Records from a collection:
*****

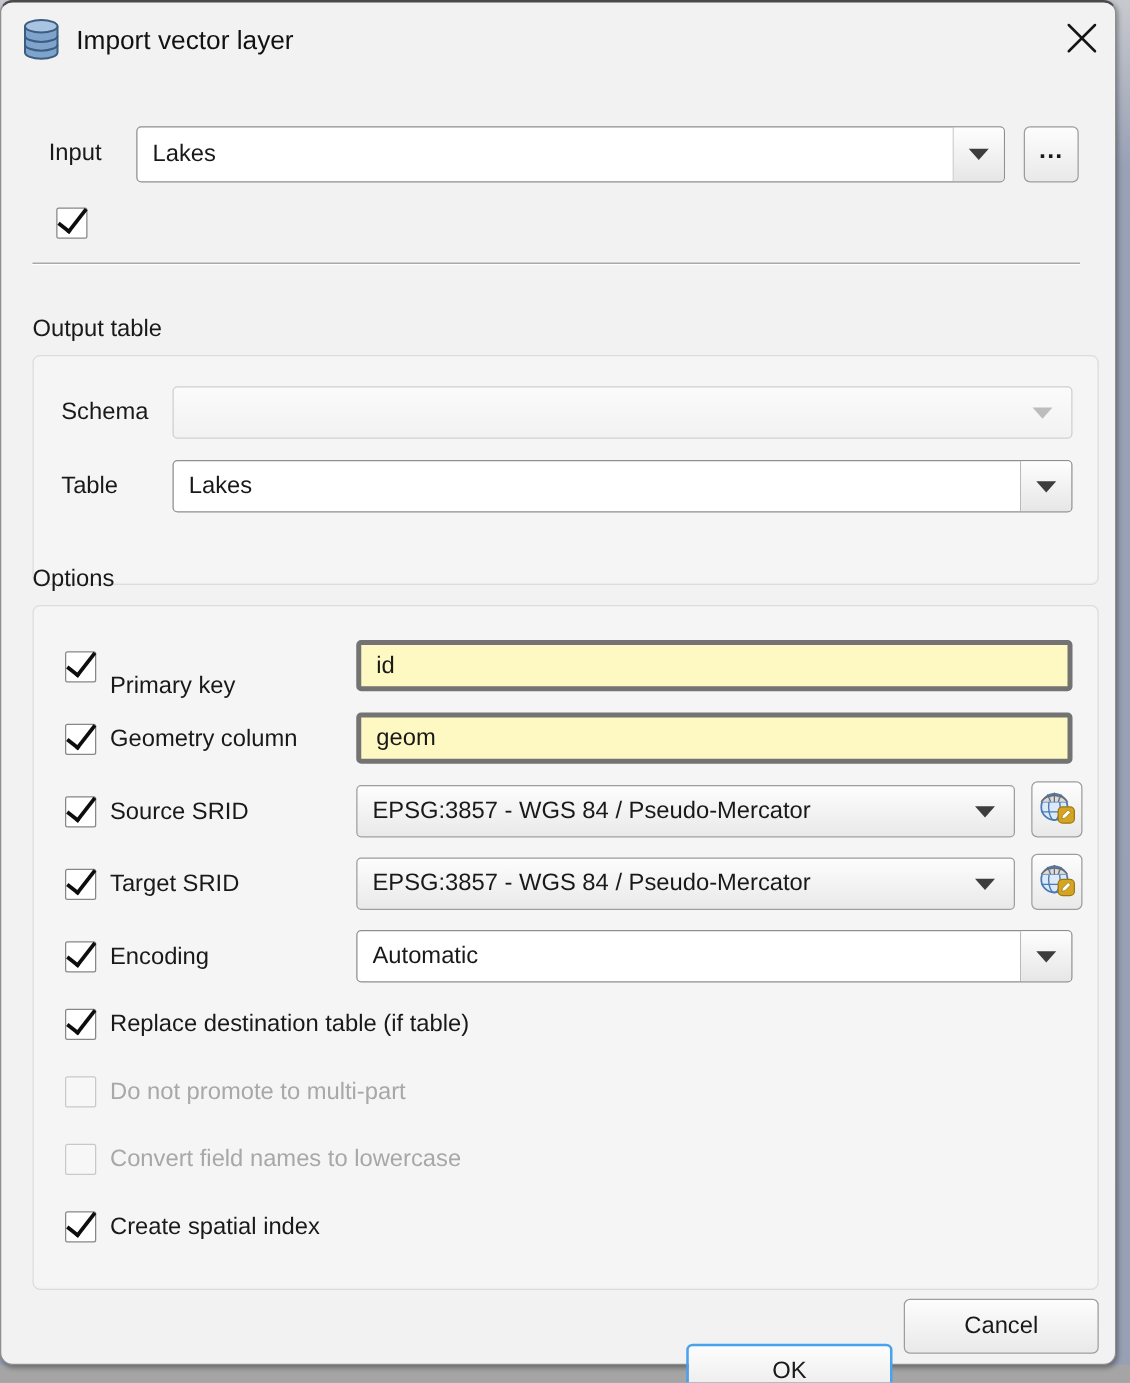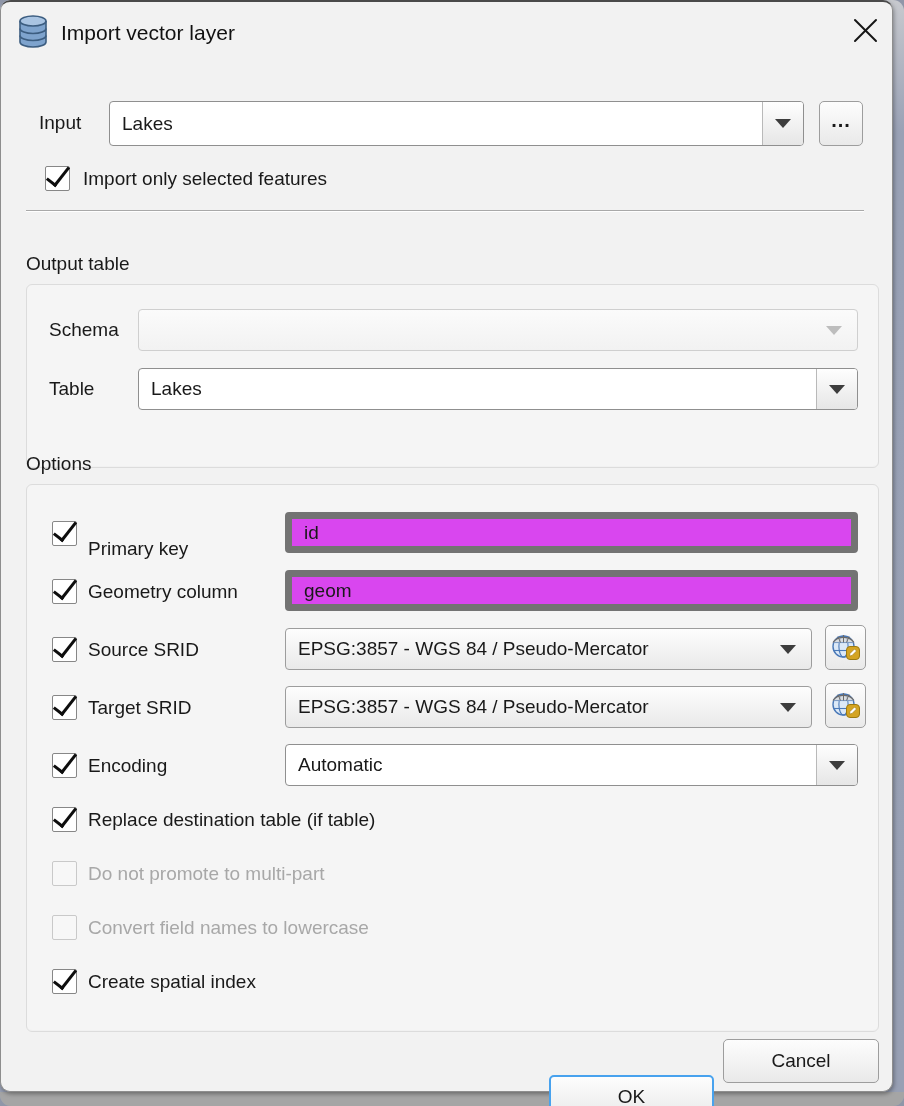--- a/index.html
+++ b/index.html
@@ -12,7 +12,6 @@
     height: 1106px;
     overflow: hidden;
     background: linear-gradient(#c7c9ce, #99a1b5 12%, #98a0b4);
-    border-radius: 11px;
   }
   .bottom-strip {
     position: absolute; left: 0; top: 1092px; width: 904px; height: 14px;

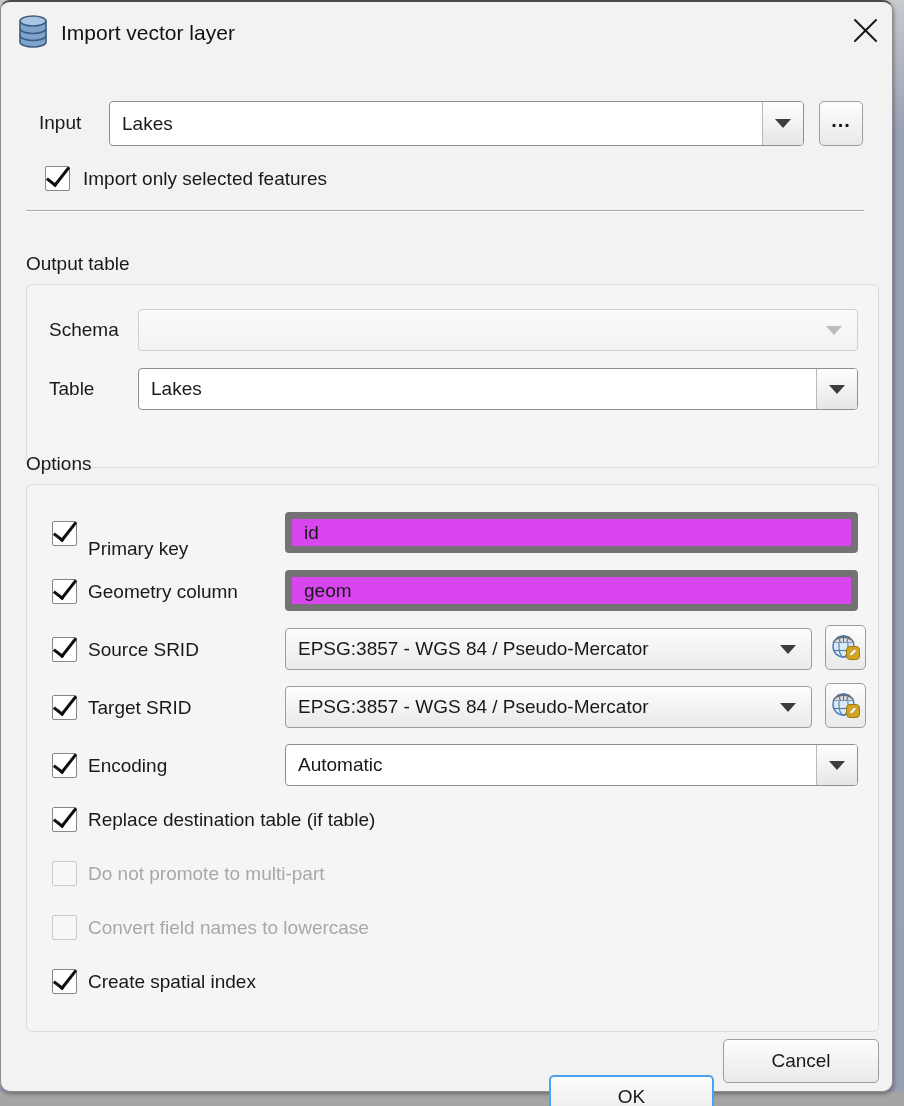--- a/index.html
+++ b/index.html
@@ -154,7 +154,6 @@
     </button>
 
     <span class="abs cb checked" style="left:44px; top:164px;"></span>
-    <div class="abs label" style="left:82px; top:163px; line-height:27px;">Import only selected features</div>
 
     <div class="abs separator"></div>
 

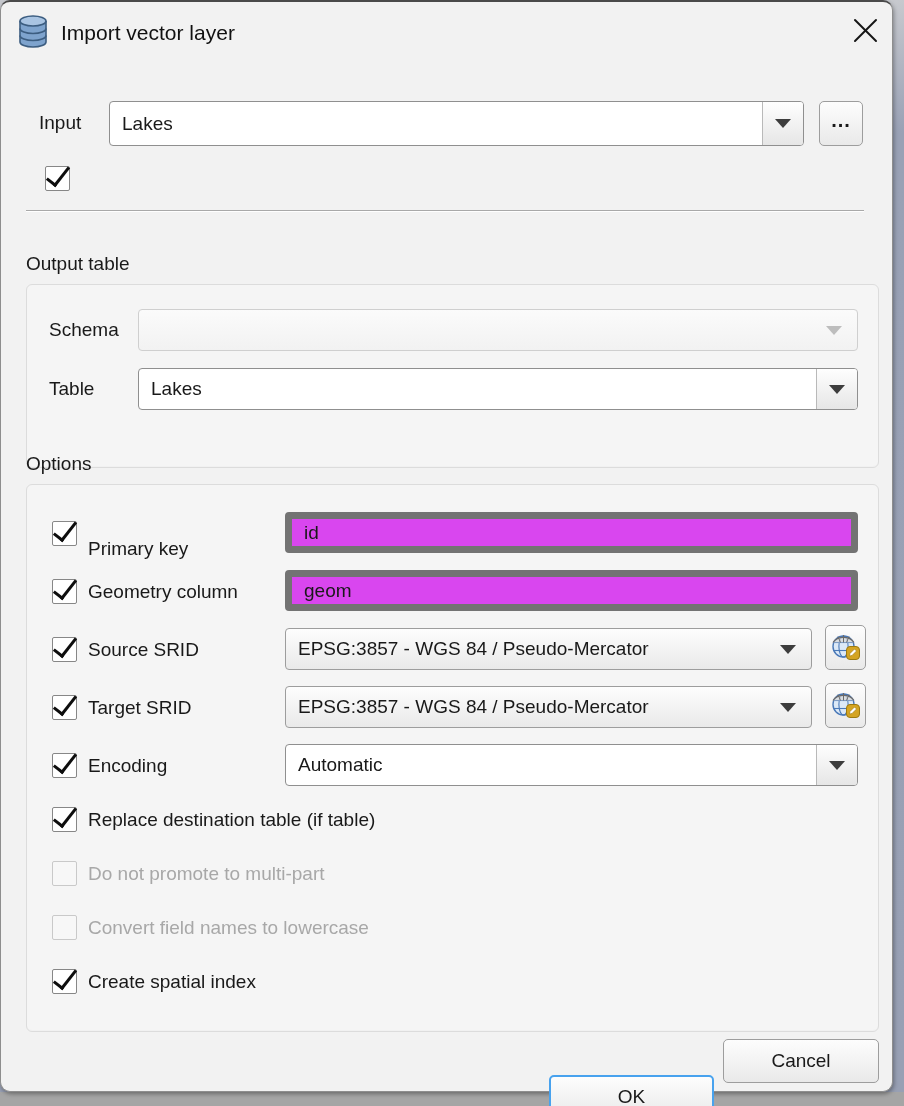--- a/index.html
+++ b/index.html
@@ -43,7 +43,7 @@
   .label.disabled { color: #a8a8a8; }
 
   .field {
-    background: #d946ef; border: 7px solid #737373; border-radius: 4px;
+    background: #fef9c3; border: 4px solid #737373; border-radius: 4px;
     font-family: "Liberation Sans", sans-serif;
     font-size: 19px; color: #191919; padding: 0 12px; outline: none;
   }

*****

WORK INSTRUCTIONS:
Each line above should be written out again exactly, without any image.

COMPLETED EXERCISE:
--- a/index.html
+++ b/index.html
@@ -12,7 +12,6 @@
     height: 1106px;
     overflow: hidden;
     background: linear-gradient(#c7c9ce, #99a1b5 12%, #98a0b4);
-    border-radius: 11px;
   }
   .bottom-strip {
     position: absolute; left: 0; top: 1092px; width: 904px; height: 14px;

--- a/index.html
+++ b/index.html
@@ -154,7 +154,6 @@
     </button>
 
     <span class="abs cb checked" style="left:44px; top:164px;"></span>
-    <div class="abs label" style="left:82px; top:163px; line-height:27px;">Import only selected features</div>
 
     <div class="abs separator"></div>
 

--- a/index.html
+++ b/index.html
@@ -43,7 +43,7 @@
   .label.disabled { color: #a8a8a8; }
 
   .field {
-    background: #d946ef; border: 7px solid #737373; border-radius: 4px;
+    background: #fef9c3; border: 4px solid #737373; border-radius: 4px;
     font-family: "Liberation Sans", sans-serif;
     font-size: 19px; color: #191919; padding: 0 12px; outline: none;
   }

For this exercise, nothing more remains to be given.